At the age of 19 he started work in the General Post Office, hating the tedium of his clerking duties (clerks were effectively human photocopiers) but seeing no likely escape. He stayed with the post office for 32 years. There are very few novelists who have given proper attention to the daily grind of work — so many, both in Trollope’s time and ours, preferring to focus on love or adventure. He writes mordantly about office hierarchies, about idle, pompous bosses and the frustration of answering to pettifogging bureaucrats. If he’d been running the country he would surely have brought in enlightened employment legislation. He would also have instigated an overhaul of the civil service that eventually lost his loyalty by insultingly passing him over for a promotion.

He was prodigiously industrious. He got up every morning to start writing at 5am, so as to get his daily target of 2,500 words done before he went to work. In his happier times, when he got free of the office and was travelling around Ireland or the west of England as a post office surveyor, he wrote on horseback or in trains. A prime minister’s packed schedule wouldn’t have daunted him. When he finished a novel he didn’t give himself time off. He didn’t even wait until the next day. He reached for a clean page and started the next one there and then.

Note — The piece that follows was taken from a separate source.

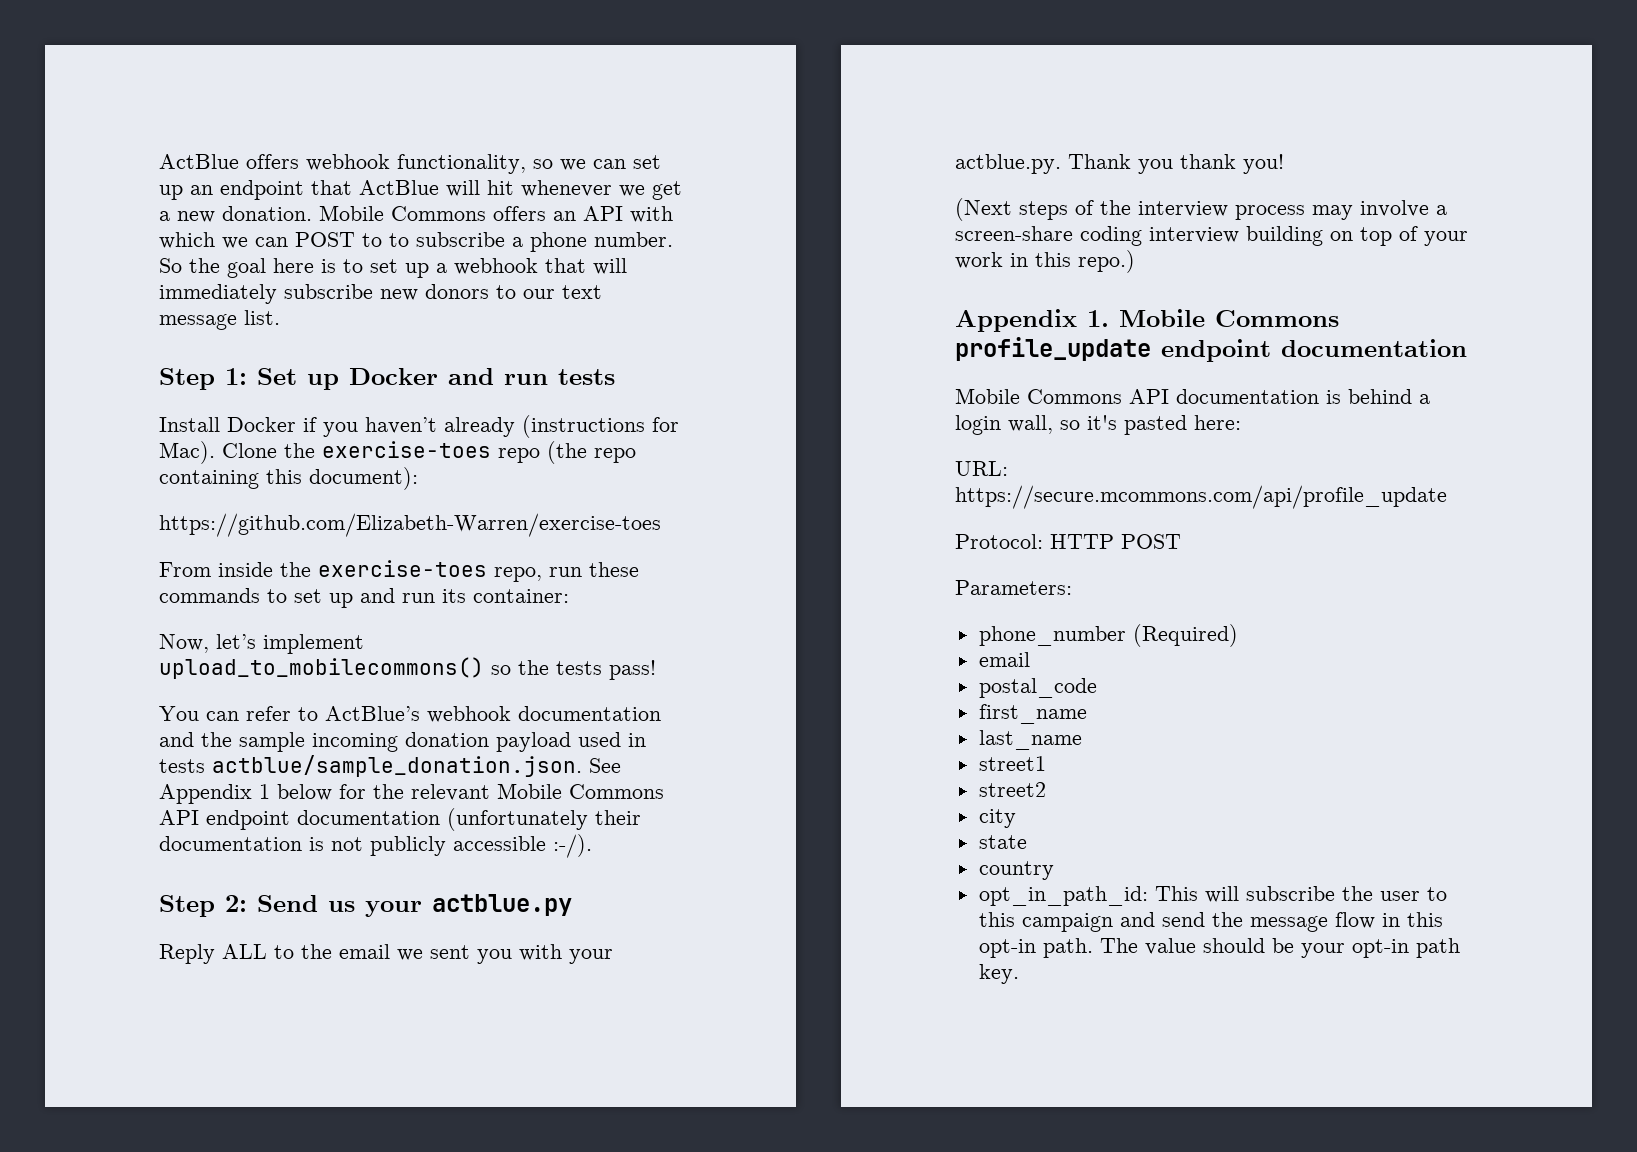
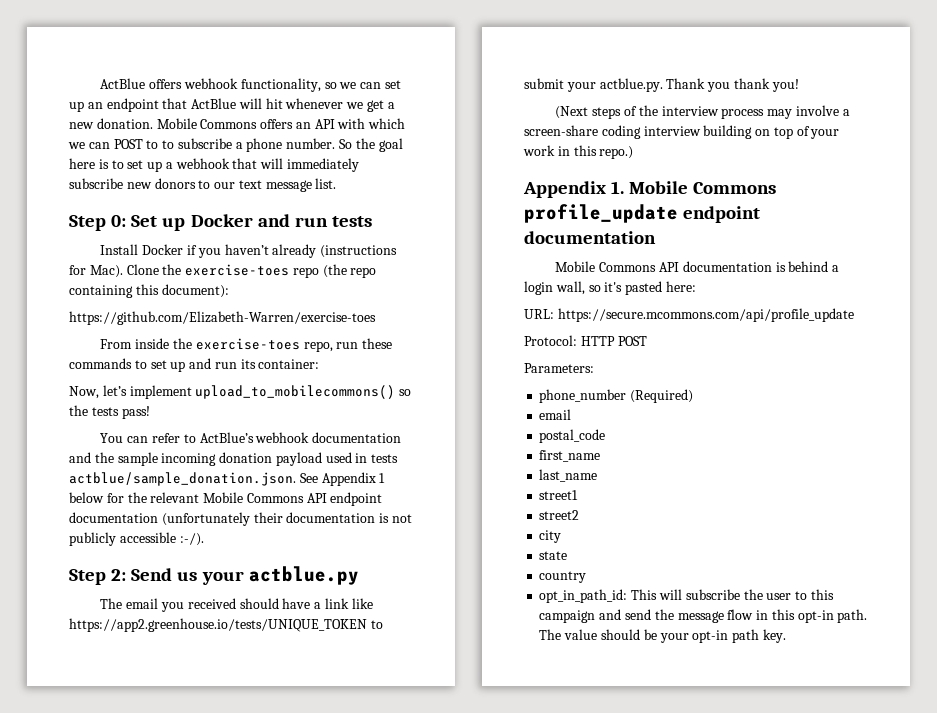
- Step 1: Set up Docker and run tests
+ Step 0: Set up Docker and run tests
- Reply ALL to the email we sent you with your actblue.py. Thank you thank you!
+ The email you received should have a link like https://app2.greenhouse.io/tests/UNIQUE_TOKEN to submit your actblue.py. Thank you thank you!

Writing brought him money (very little to start with, but eventually a good income). He said that that was why he did it, although the exuberance of his fictional inventions suggests he enjoyed creating his novels as much as we love to read them. The autobiography in which he revealed his routine triggered a dip in his reputation. Victorian readers were repelled by Trollope’s self-discipline. Romantically, they wanted their great writers wandering lonely as a cloud, waiting for inspiration to strike. Snobbishly, they couldn’t value work done for pay. One can only deduce those ungrateful readers had large private incomes, and small imaginations.

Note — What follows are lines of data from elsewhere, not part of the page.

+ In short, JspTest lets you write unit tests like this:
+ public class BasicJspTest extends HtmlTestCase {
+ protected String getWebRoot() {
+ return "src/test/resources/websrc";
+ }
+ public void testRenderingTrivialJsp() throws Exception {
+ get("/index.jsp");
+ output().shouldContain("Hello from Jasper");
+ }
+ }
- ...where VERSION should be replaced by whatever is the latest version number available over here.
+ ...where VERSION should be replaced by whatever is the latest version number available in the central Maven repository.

Trollope’s imagination, by contrast, was capacious. Worldly-wise, phenomenally energetic, an innovator and an acutely perceptive observer of the society around him, he would have run the country with care and consideration. And best of all, he would have done it with kindness. There is a brief passage in The Last Chronicle of Barset that says more about the sadness and precarious dignity of old age than any other piece of writing I know. Mr Harding, a meek-mannered old clergyman whose story has been woven through six novels, is in his daughter’s house. She and her husband are away. Harding is dying. Precisely, without overt pathos, Trollope describes his state of mind. When he wrote that passage Trollope was in his prime. He had a wife and two sons, a full-time administrative job and a popular series of books on the go, but he had the imaginative power to put himself in the mind of a lonely old man facing death. He does it with a degree of empathy that demonstrates what a wise statesman he might have made.


Lucy Hughes-Hallett is the prize-winning author of  The Pike and Peculiar Ground.